▶ Task prompt:
Filter the data for "authorize" and copy matching lines.
----
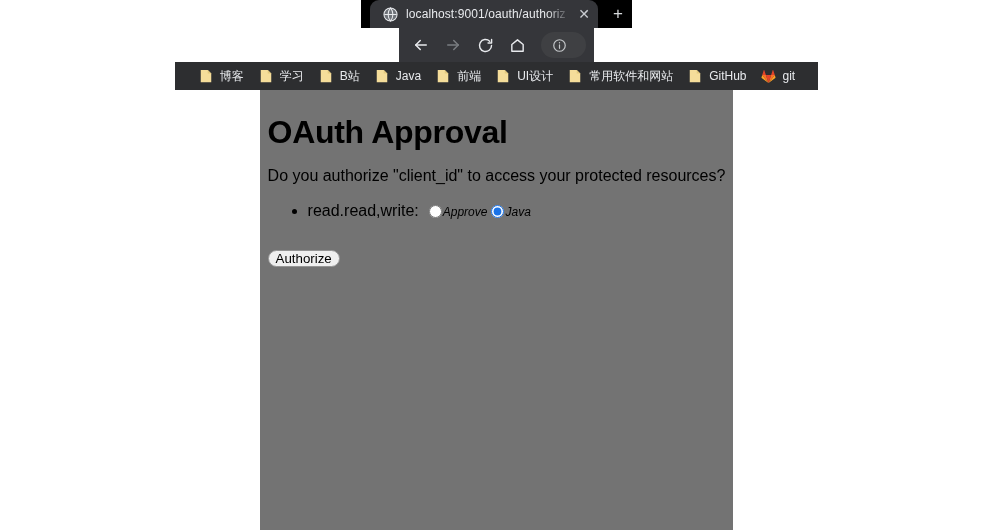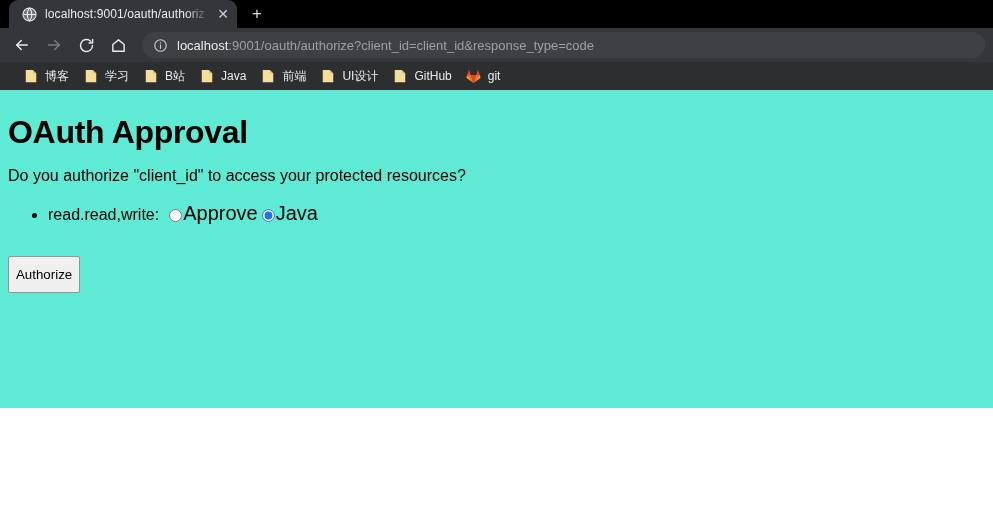--- a/index.html
+++ b/index.html
@@ -12,7 +12,7 @@
   }
 
   
-  .browser { width: 993px; height: 408px; display: flex; flex-direction: column; }
+  .browser { width: 993px; height: 530px; display: flex; flex-direction: column; align-items: center; }
 
   
   .tabstrip {

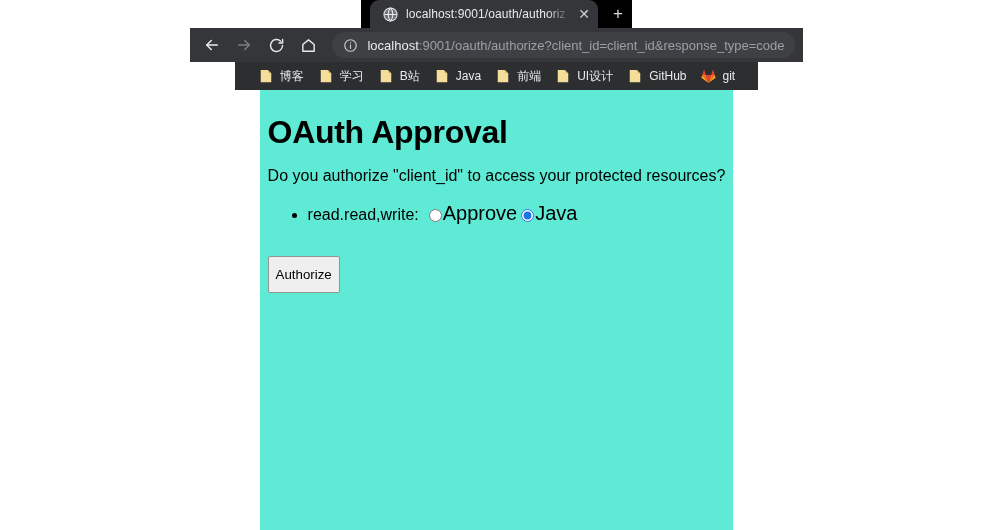--- a/index.html
+++ b/index.html
@@ -253,7 +253,6 @@
           <circle cx="12" cy="7.6" r="1.05" fill="#c4c7ca" stroke="none"></circle>
         </svg>
       </span>
-      <span class="url-text"><span class="host">localhost</span><span>:9001/oauth/authorize?client_id=client_id&amp;response_type=code</span></span>
     </div>
   </div>
 

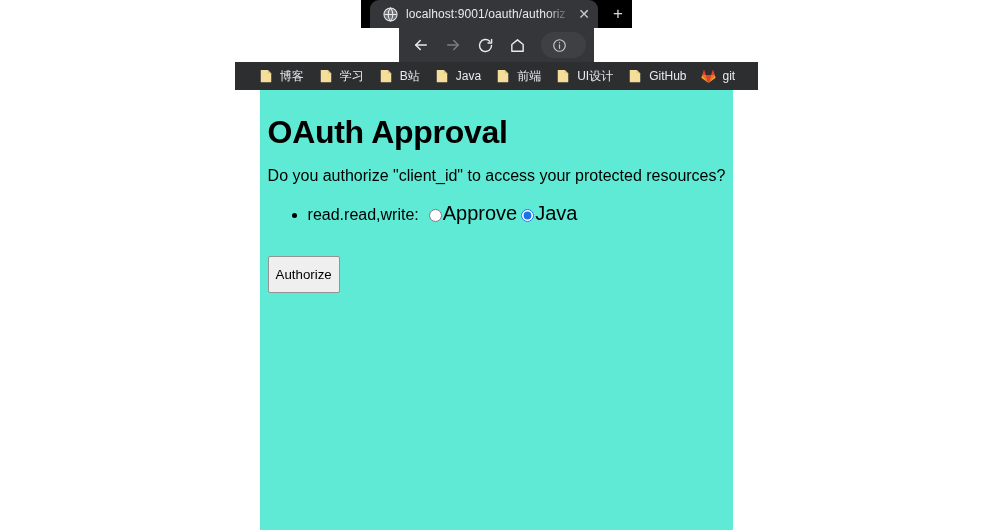--- a/index.html
+++ b/index.html
@@ -319,6 +319,15 @@
       <span class="bm-label">UI设计</span>
     </div>
 
+    <div class="bm">
+      <span class="bm-icon">
+        <svg width="14" height="14" viewBox="0 0 16 16">
+            <path d="M2 1h8l4 4v10H2z" fill="#f5dd9a"></path>
+            <path d="M10 1v4h4" fill="#e3c97e"></path>
+          </svg>
+      </span>
+      <span class="bm-label">常用软件和网站</span>
+    </div>
 
     <div class="bm">
       <span class="bm-icon">

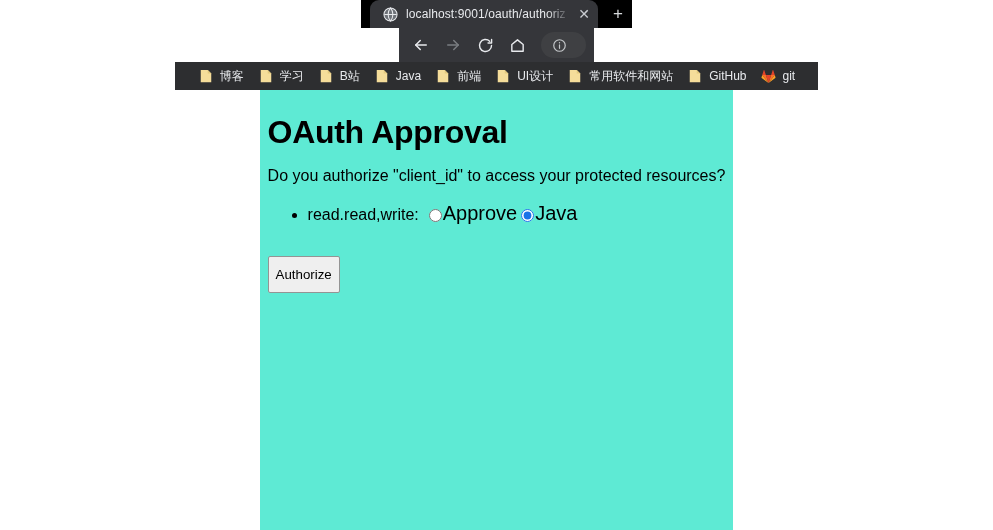--- a/index.html
+++ b/index.html
@@ -147,7 +147,7 @@
   
   .viewport {
     flex: 1 1 auto;
-    background: #5eead4;
+    background: #737373;
     overflow: hidden;
     position: relative;
   }

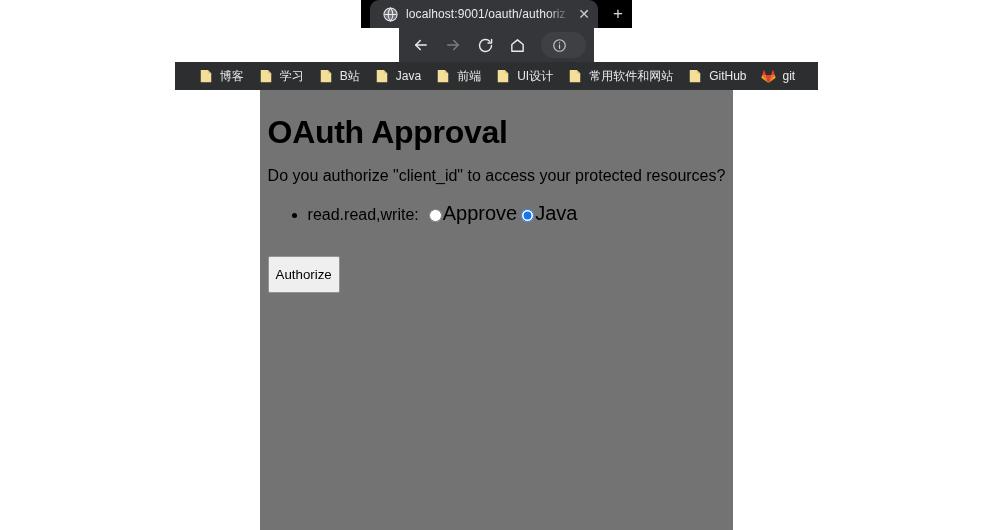--- a/index.html
+++ b/index.html
@@ -187,7 +187,7 @@
     width: 13px; height: 13px;
     accent-color: #1a73e8;
   }
-  .radio-label { font-size: 20px; }
+  .radio-label { font-size: 12px; font-style: italic; }
   .btn-authorize {
     margin-top: 14px;
     font-family: "Liberation Sans", sans-serif;

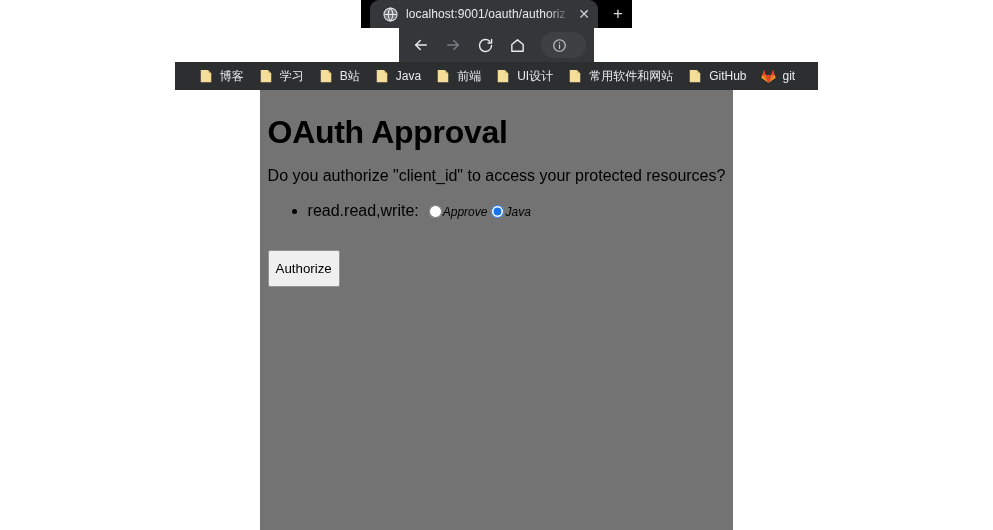--- a/index.html
+++ b/index.html
@@ -192,10 +192,10 @@
     margin-top: 14px;
     font-family: "Liberation Sans", sans-serif;
     font-size: 13.3px;
-    padding: 10px 7px;
+    padding: 0 7px;
     background: #efefef;
     border: 1px solid #949494;
-    border-radius: 2px;
+    border-radius: 10px;
     color: #000;
     cursor: pointer;
   }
----
▶ Response area:
-      <span class="url-text"><span class="host">localhost</span><span>:9001/oauth/authorize?client_id=client_id&amp;response_type=code</span></span>
   .btn-authorize {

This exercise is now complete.